Note: if the creation of a voithosautoscalinggroup precedes the creation of a workload that the autoscalinggroup captures with its workload selector, the workload will be assigned to that group.
Note: The Voithos controller reads autoscaling groups every 5 minutes by default. The initial status of the autoscaling group will be set to pending until it’s picked up by the controller.

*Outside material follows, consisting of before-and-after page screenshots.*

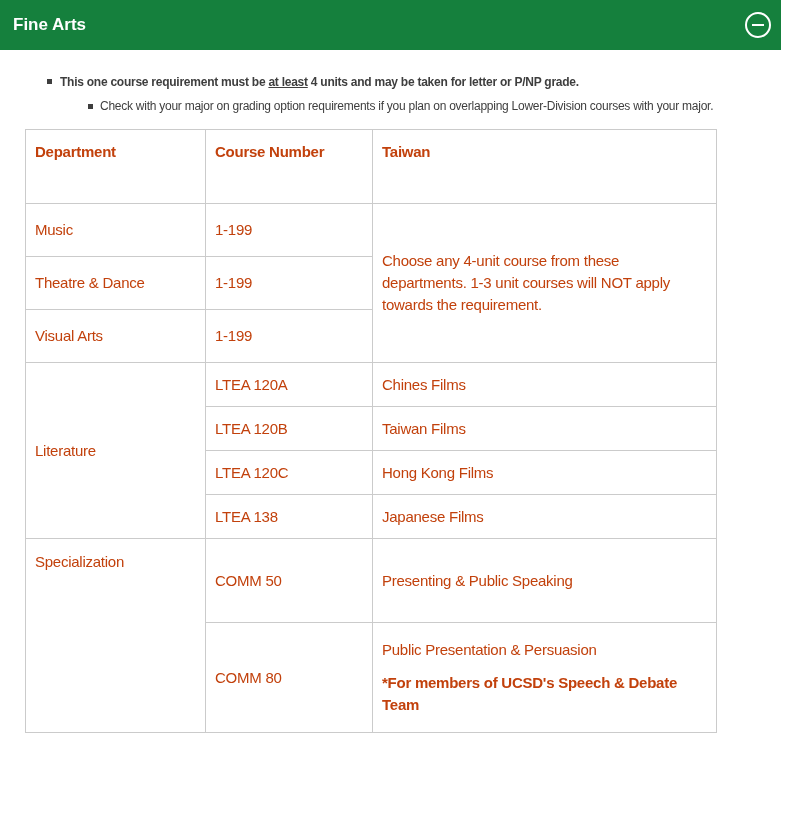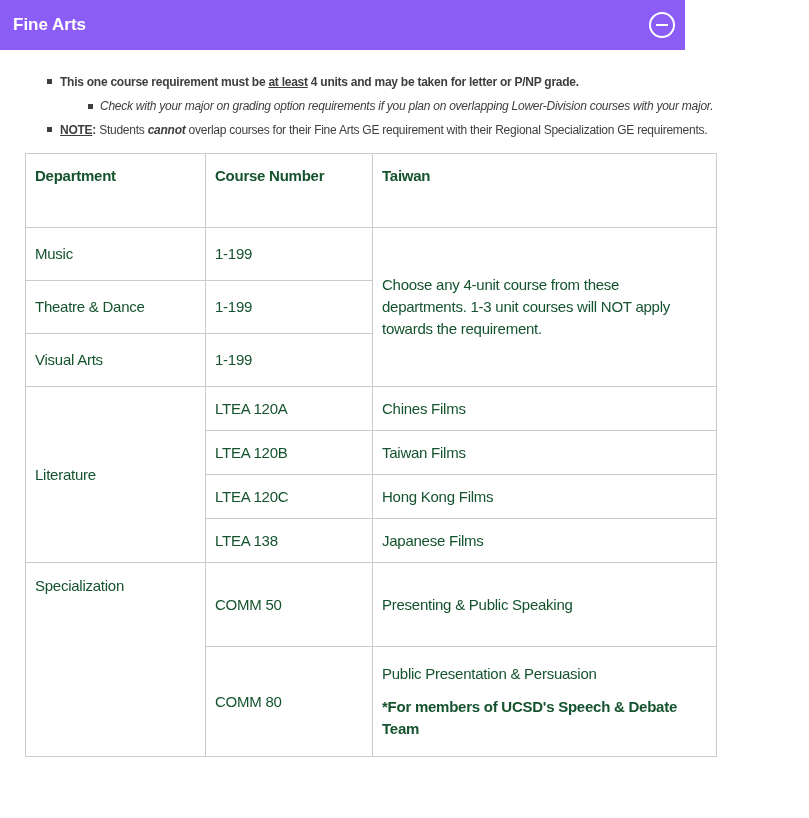"Fine Arts" .accordion-header { background: #8b5cf6 -> #15803d; width: 685px -> 781px }
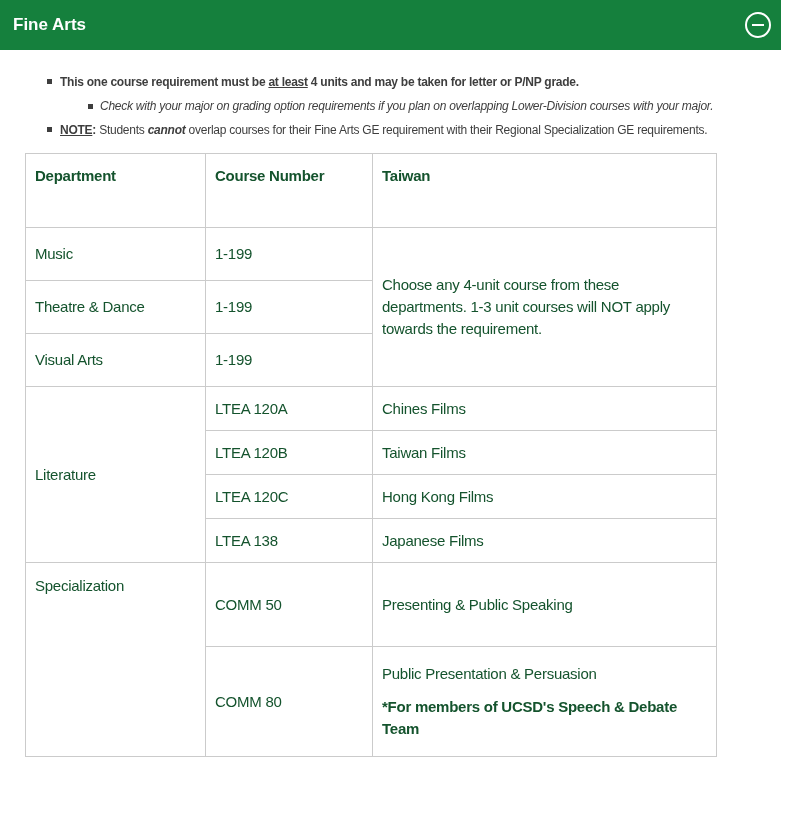"Check with your major on" ul.sub-list > li { font-style: italic -> none }
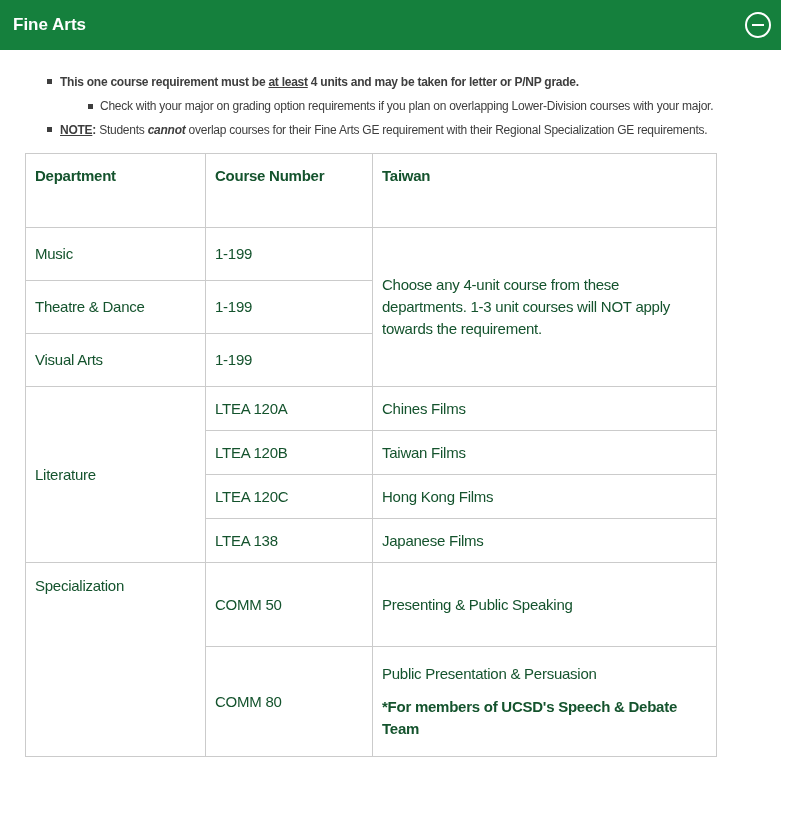"NOTE: Students cannot overlap courses" li { html: <li> <span>NOTE</span><span>:</span><span> Students </span><span>cannot</span><span> overlap courses for their Fine Arts GE requirement with their Regional Specialization GE requirements.</span> </li> -> none }
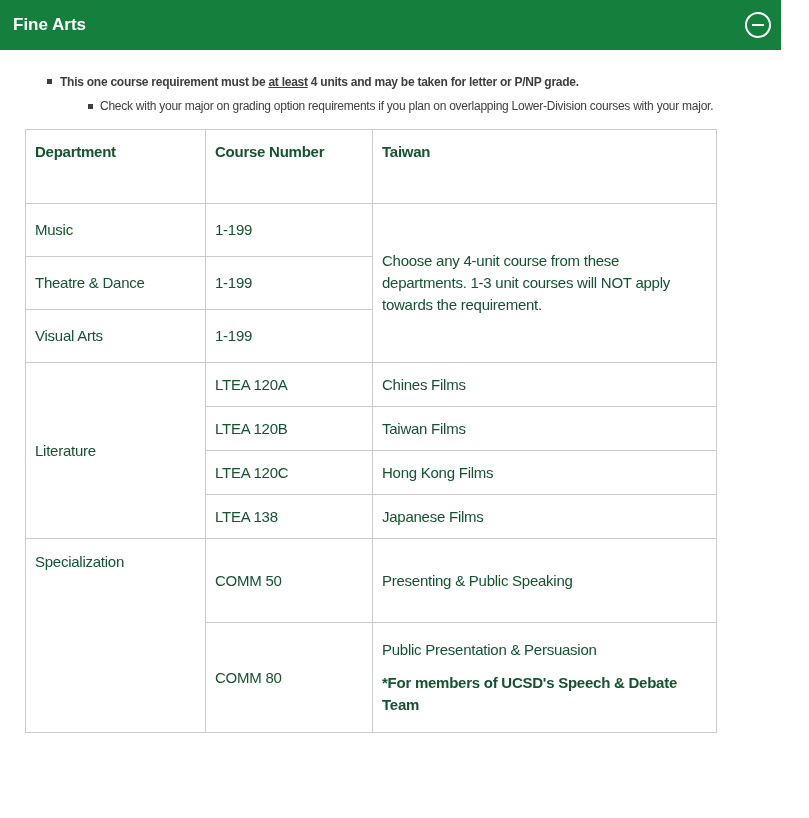"Department" table.course-table { color: #14532d -> #c2410c }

A valid autoscaling group will have no collisions; we can determine wehther or not an autoscaling group is valid by inspecting the .status.numCollisions field of the object:
curl -s http://localhost:8081/autoscalinggroups/<name> | jq `.status.numCollisions`
which returns the number of collisions that need to be resolved. If there are collisions, you’ll want to know what they are. You can retrieve a map of autoscaling group-to-workload object references using this command:
curl -s http://localhost:8081/autoscalinggroups/<name> | jq `.status.collisions`
The absence of collisions doesn’t confirm that your workload selection rule is correct. You might be unintentionally capturing unwanted workloads that haven’t been assigned to another autoscaling group (and are thus being autoscaled according to the default autoscaling group). To confirm that your selection rule captures the right set of workloads, you can fetch both the number of matched workloads as well as a list of matched workload names using these commands:
curl -s http://localhost:8081/autoscalinggroups/<name> | jq `.status.numMatched`
curl -s http://localhost:8081/autoscalinggroups/<name> | jq `.status.matches`
Tip: It’s generally a good idea to deploy an autoscaling group with patching disabled to validate the selection rule before allowing Voithos to patch resources.
initContainers
When the k8s scheduler schedules a Pod, it uses the effective requests, which is defined as:
$$ \max\Big( \sum_{c \ \in \ containers} x_{c,req} \ , \ \max_{c’ \ \in \ initContainers}( x_{c’,req} ) \Big) $$
In words, the kubernetes scheduler uses the maximum requests that a Pod requires to run at any point in time over its lifetime, which equates to either the largest init container or the sum of the container requests, depending on which is larger. If any container resource has patching enabled in a Pod, Voithos reserves the right to patch that resource in each of the Pod’s init containers. It will only do this for init containers that have resource requests and/or limts set. It does this to ensure that init containers don’t exceed the size of the Pod. Limits are subsequently patched as needed to maintain the validity of the Pod spec, and then any contraints imposed by LimitRanges are be enforced.